Since my childhood, I've had all the regular pets - mice, rats, ferrets, rabbits, dogs, cats, chickens, goldfish and the like - but I've also looked after a whole bunch of unusual creatures, like snakes, lizards, hedgehogs, squirrels and all manner of birds, great and small, including a tiny wren and a majestic kestrel.

The regular pets came to me in the regular way, while the unusual ones were almost all brought to me by neighbors and friends over the years who found something injured or abandoned in a garden shed, or something rescued from beneath their cat. I can't remember failing to nurse one back to health and back to the wild.

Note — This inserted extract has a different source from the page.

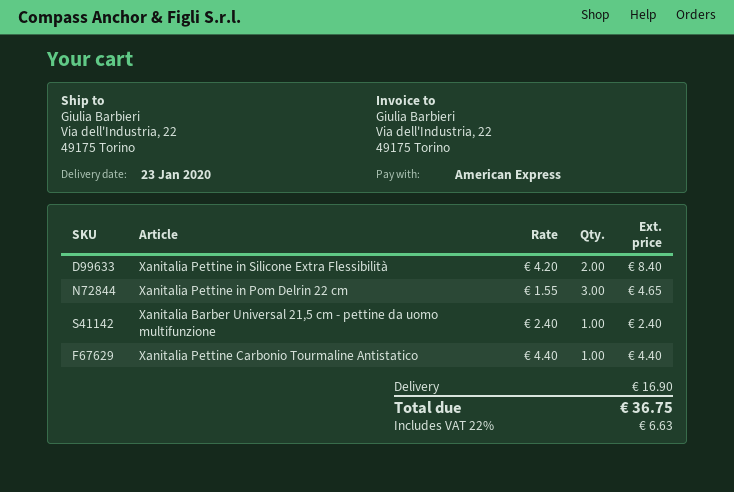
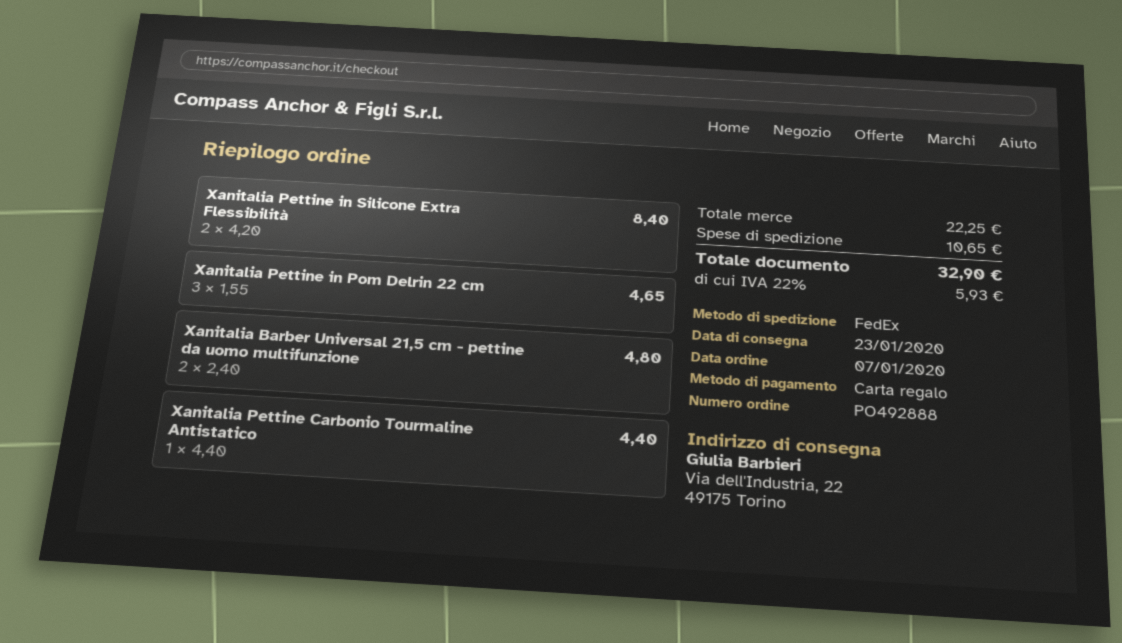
payment method: American Express -> gift card
Xanitalia Barber Universal 21,5 cm - pettine da uomo multifunzione: 1 x 2.40 = 2.40 -> 2 x 2.40 = 4.80
shipping: 16.90 -> 10.65
tax: 22% = 6.63 -> 22% = 5.93
total: 36.75 -> 32.90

That's why I'm so frustrated in having met, in the turtles, my Waterloo. It's ironic because I only bought them because I thought they would be idiot-proof pets and ideal for an expat who may only be in town for a year or two and who can't take on a bigger commitment. It's difficult for foreigners who want a pet to know what to do.

Many of us know we will likely not be around for long enough to justify a dog or cat. I wouldn't be happy waving goodbye to either one at the border when I inevitably leave. A tank full of tropical fish might be nice; at least there would be no bonds of attachment to break when it's time to leave, but can you imagine how difficult it would be to find someone prepared to take so much apparatus off your hands when you have to go? Maybe I could keep an indigenous bird in a cage and release it when I leave, so it can take flight when I do.

Yet, none of these ideas really seem to fly, which is why I think there's a business opportunity here for an enterprising individual or two. What we need are innovative entrepreneurs with the drive to set up a pet rental service that offers furry friends to expats on monthly leases.

If you're thinking of starting one up, put me down for a miniature schnauzer, but please, no turtles.